- **WORK TASK**: Setting aside any pictures, reproduce the data exactly.

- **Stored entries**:
/---

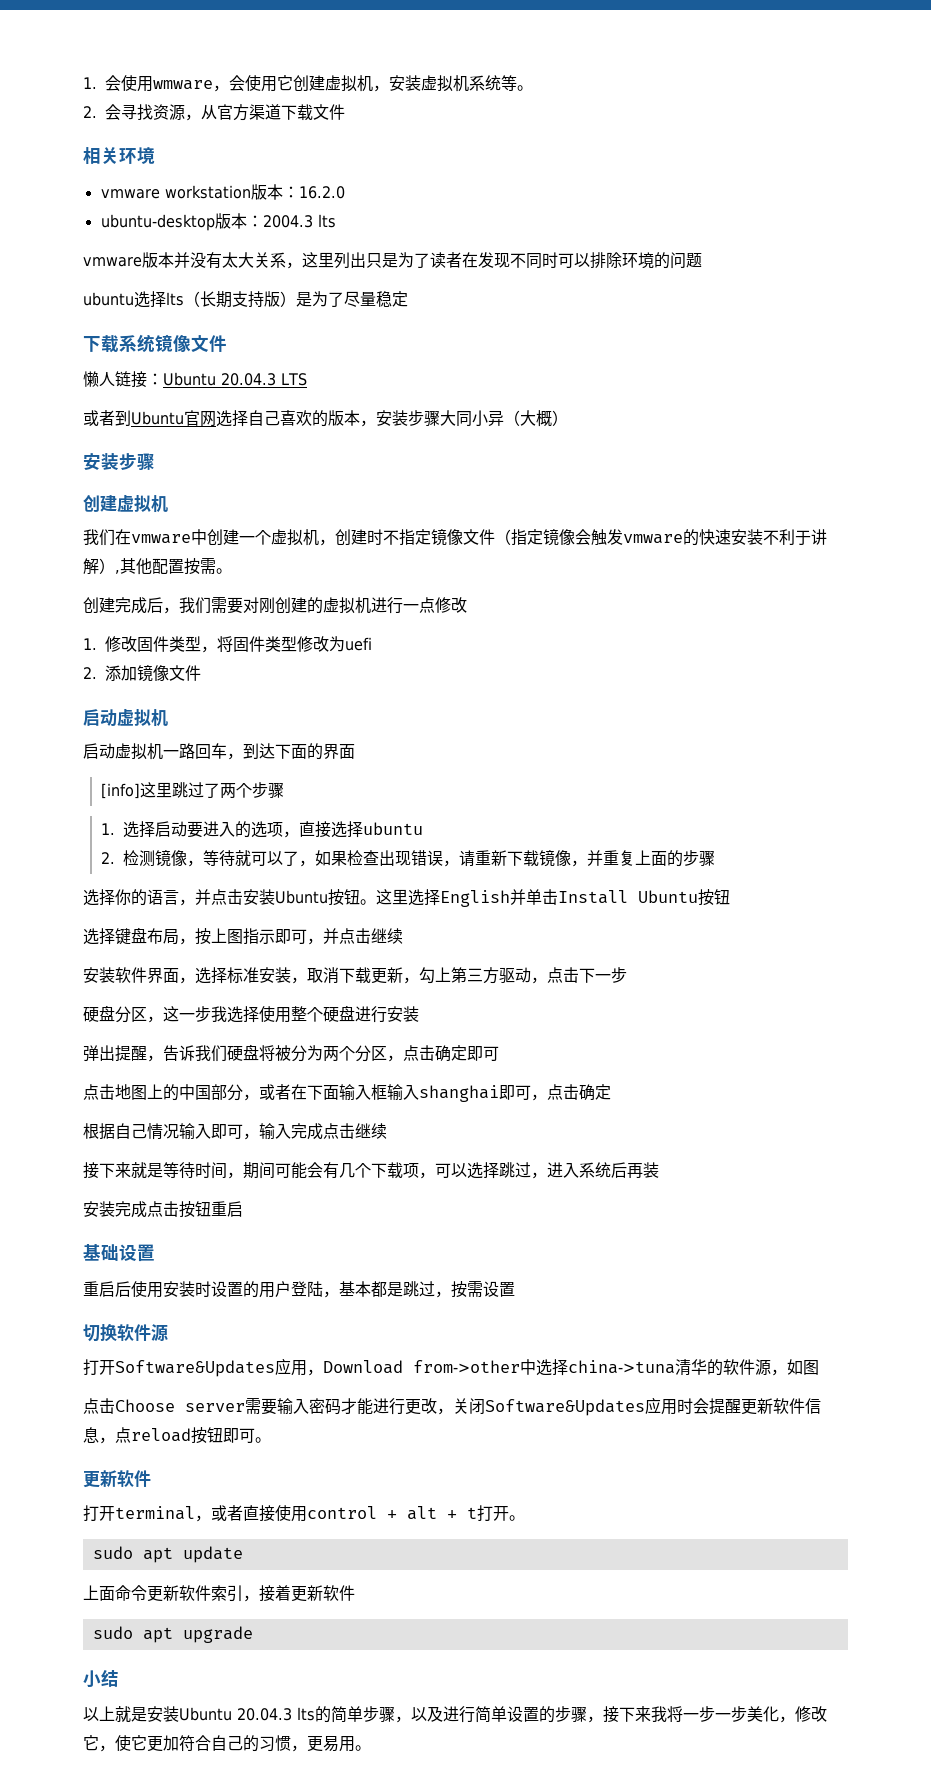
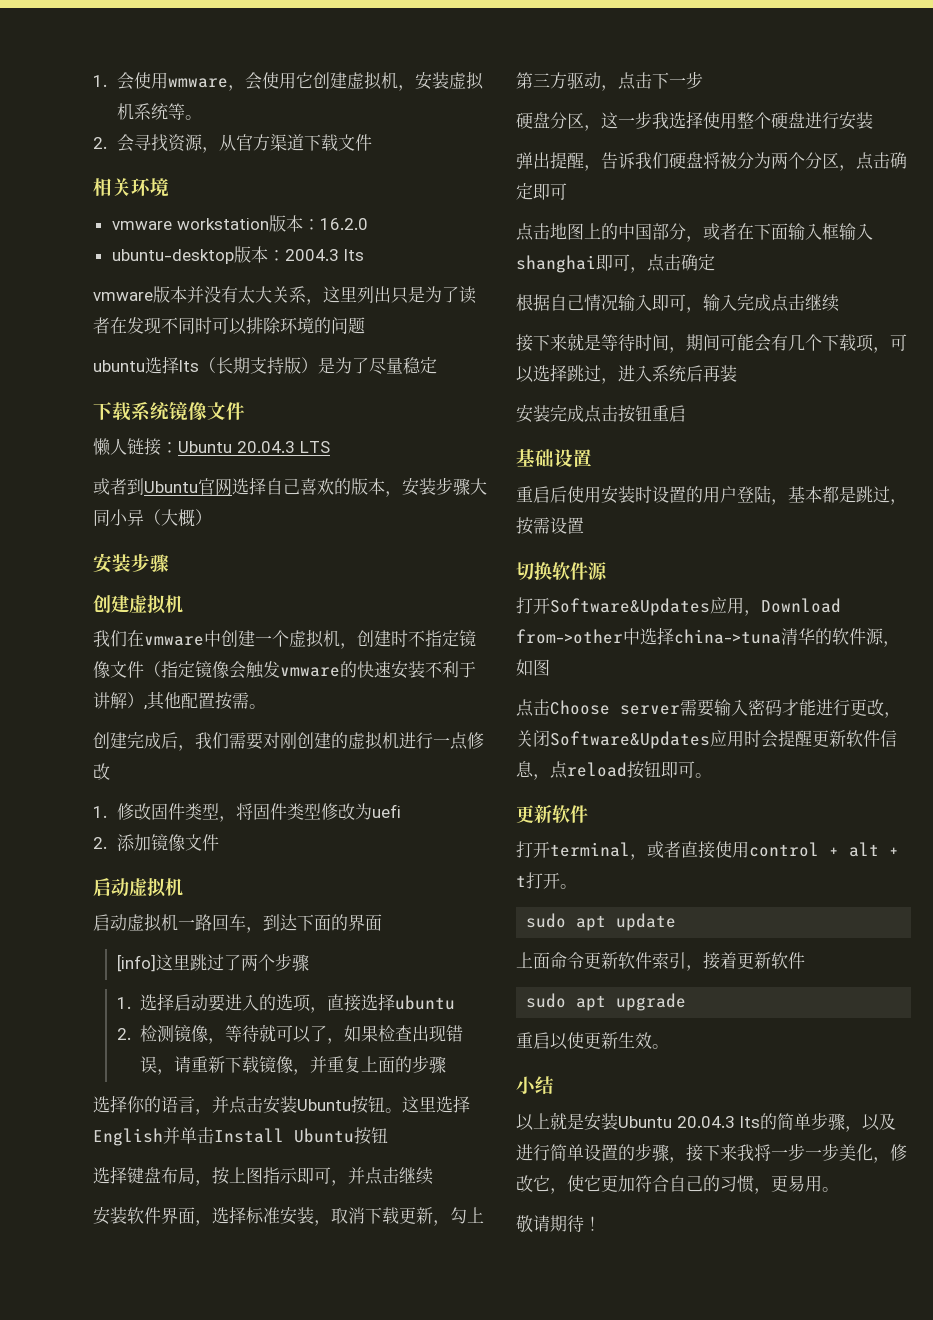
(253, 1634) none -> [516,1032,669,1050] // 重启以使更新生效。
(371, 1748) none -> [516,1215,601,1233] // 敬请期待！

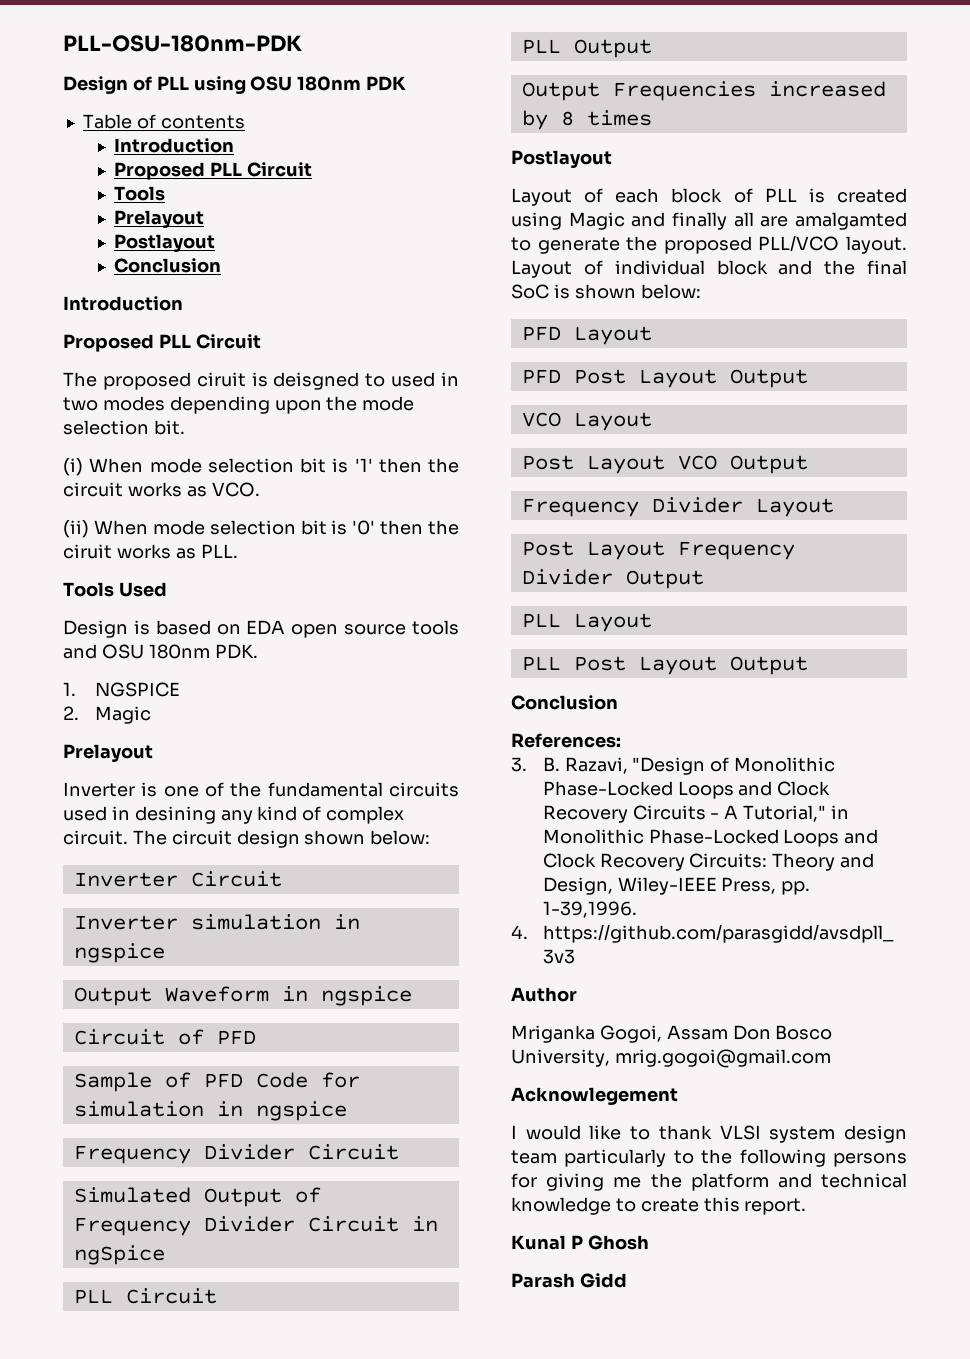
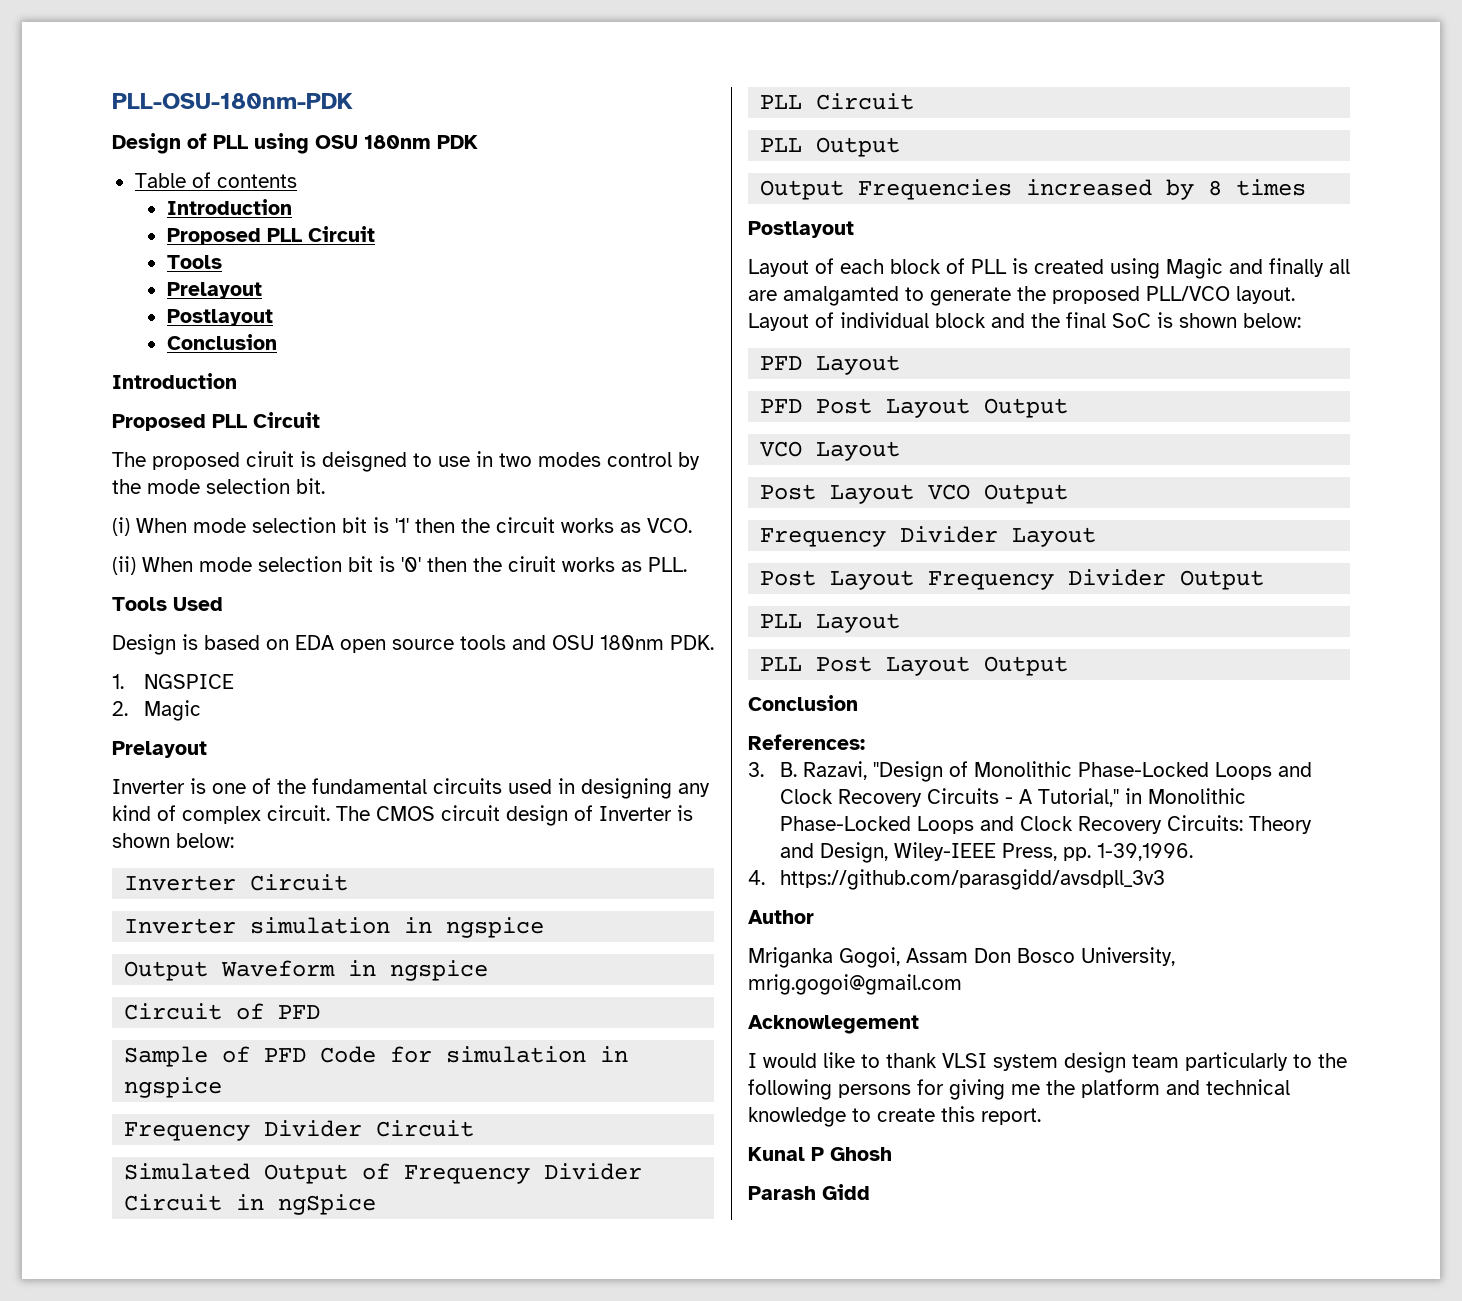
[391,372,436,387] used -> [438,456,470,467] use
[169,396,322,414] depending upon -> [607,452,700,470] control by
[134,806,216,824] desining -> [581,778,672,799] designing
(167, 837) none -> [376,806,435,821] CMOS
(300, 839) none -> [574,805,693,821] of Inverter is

\---

- **ANSWER AREA**:
(253, 1634) none -> [516,1032,669,1050] // 重启以使更新生效。
(371, 1748) none -> [516,1215,601,1233] // 敬请期待！

[391,372,436,387] used -> [438,456,470,467] use
[169,396,322,414] depending upon -> [607,452,700,470] control by
[134,806,216,824] desining -> [581,778,672,799] designing
(167, 837) none -> [376,806,435,821] CMOS
(300, 839) none -> [574,805,693,821] of Inverter is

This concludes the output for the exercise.